Neo-Neo Realism Inertia: So Yong Kim’s Treeless Mountain

The whole thing is well-filmed, competently paced, and generally praiseworthy.

Neo-Neo Realism Inertia: So Yong Kim’s Treeless Mountain

I feel positively churlish for disliking Treeless Mountain. Actually, I don’t dislike it; I just don’t really care for it, which is a distinction worth making. So Yong Kim’s second feature was drafted by A.O. Scott for his strange “Neo-Neo Realism” think-piece, and by the time I saw it—through no fault of the film—I was thinking about it both as a stand-alone aesthetic unit and as potentially symptomatic of what Scott was angling at. Taken on their own, both this film and Kim’s previous, In Between Days, are well-crafted, painstaking, deliberately “small” works that bring potentially invisible, underage female protagonists into the light. But they also seem like apprentice films, and therein’s the problem.

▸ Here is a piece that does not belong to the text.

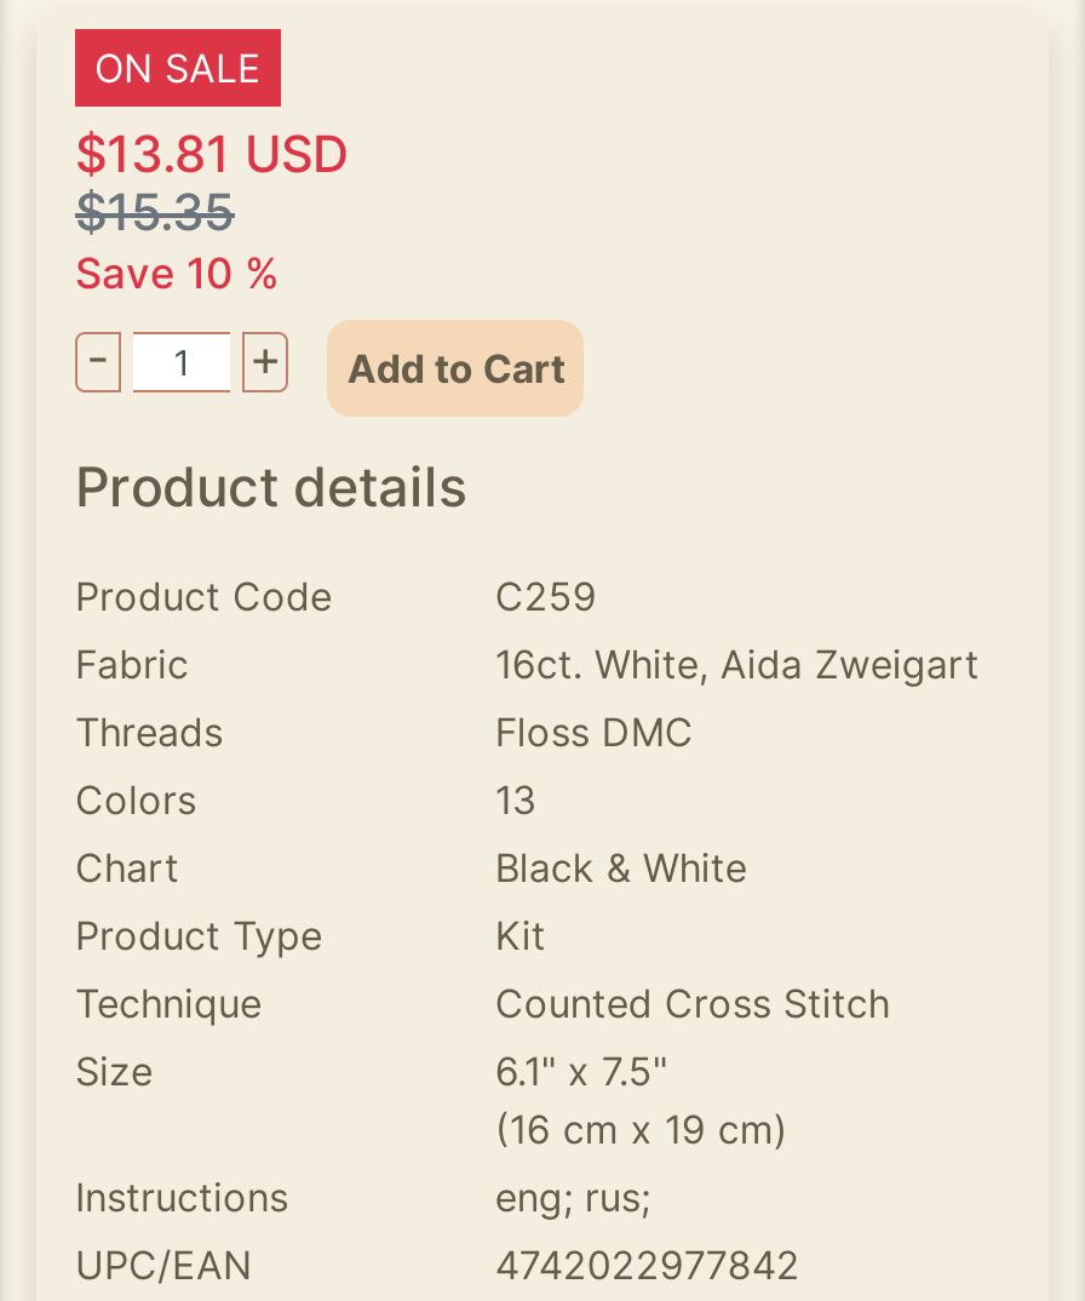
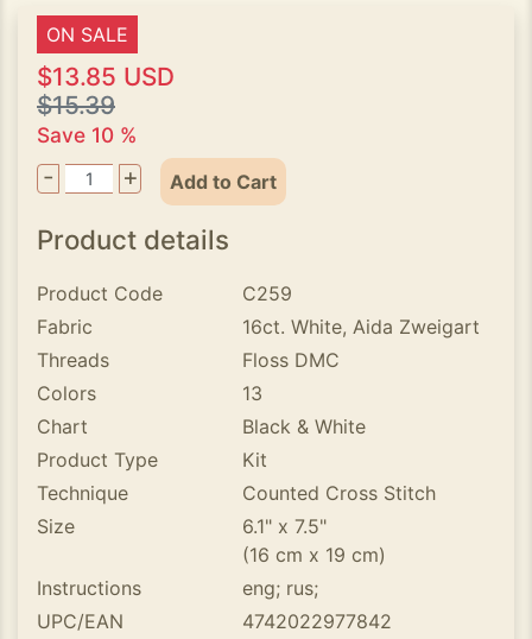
[75,124,349,184] $13.81 USD -> [37,62,175,91] $13.85 USD
[75,182,235,242] $15.35 -> [37,90,115,120] $15.39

As Scott gets at in his piece, Treeless Mountain owes no small debt to Kore-eda Hirokazu’s 2004 Nobody Knows. This strikes me as pretty remarkable: To make a movie that’s openly indebted to (and greatly resembles) one made five years ago isn’t new, but it’s normally reserved for blockbusters with groundbreaking f/x. What Kim largely took from Nobody Knows (and a conversation with its maker) were tips on how to work with children and the knowledge that—post Ponette and way past Truffaut—you can make movies about very, very small children and try to penetrate their experience of the world without infantilizing or sentimentalizing either them or your movie. The performances (Korean non-pro kids Kim Hee-yeon and Kim Song-hee) are excellent, and you can tell there’s some kind of alchemic mix between what Kim’s aiming for and what the kids can process and project. The whole thing is well-filmed, competently paced, and generally praiseworthy.

There’s only one element that’s nakedly grating, and it points to what’s wrong as a whole. Every now and then—presumably, to break scenes up—there’s shots of electric/telephone lines slashing against the sky, or buildings against the dying light, or something. These shots don’t have any real thematic function, and they’re not particularly elegant; they’re just placeholders, tasteful dollops of atmosphere. Now, critics who rail against “taste” and create a false binary where oppressive notions of “good taste” are somehow destroying “vitality” or “real art” or whatever are playing one of the most tiresome and pointless games possible; the real problem here isn’t Kim’s purposefully modest aesthetic, it’s that she’s borrowed it wholesale and doesn’t seem to have any true conviction to back it up, besides wanting to avoid sentimental crassness.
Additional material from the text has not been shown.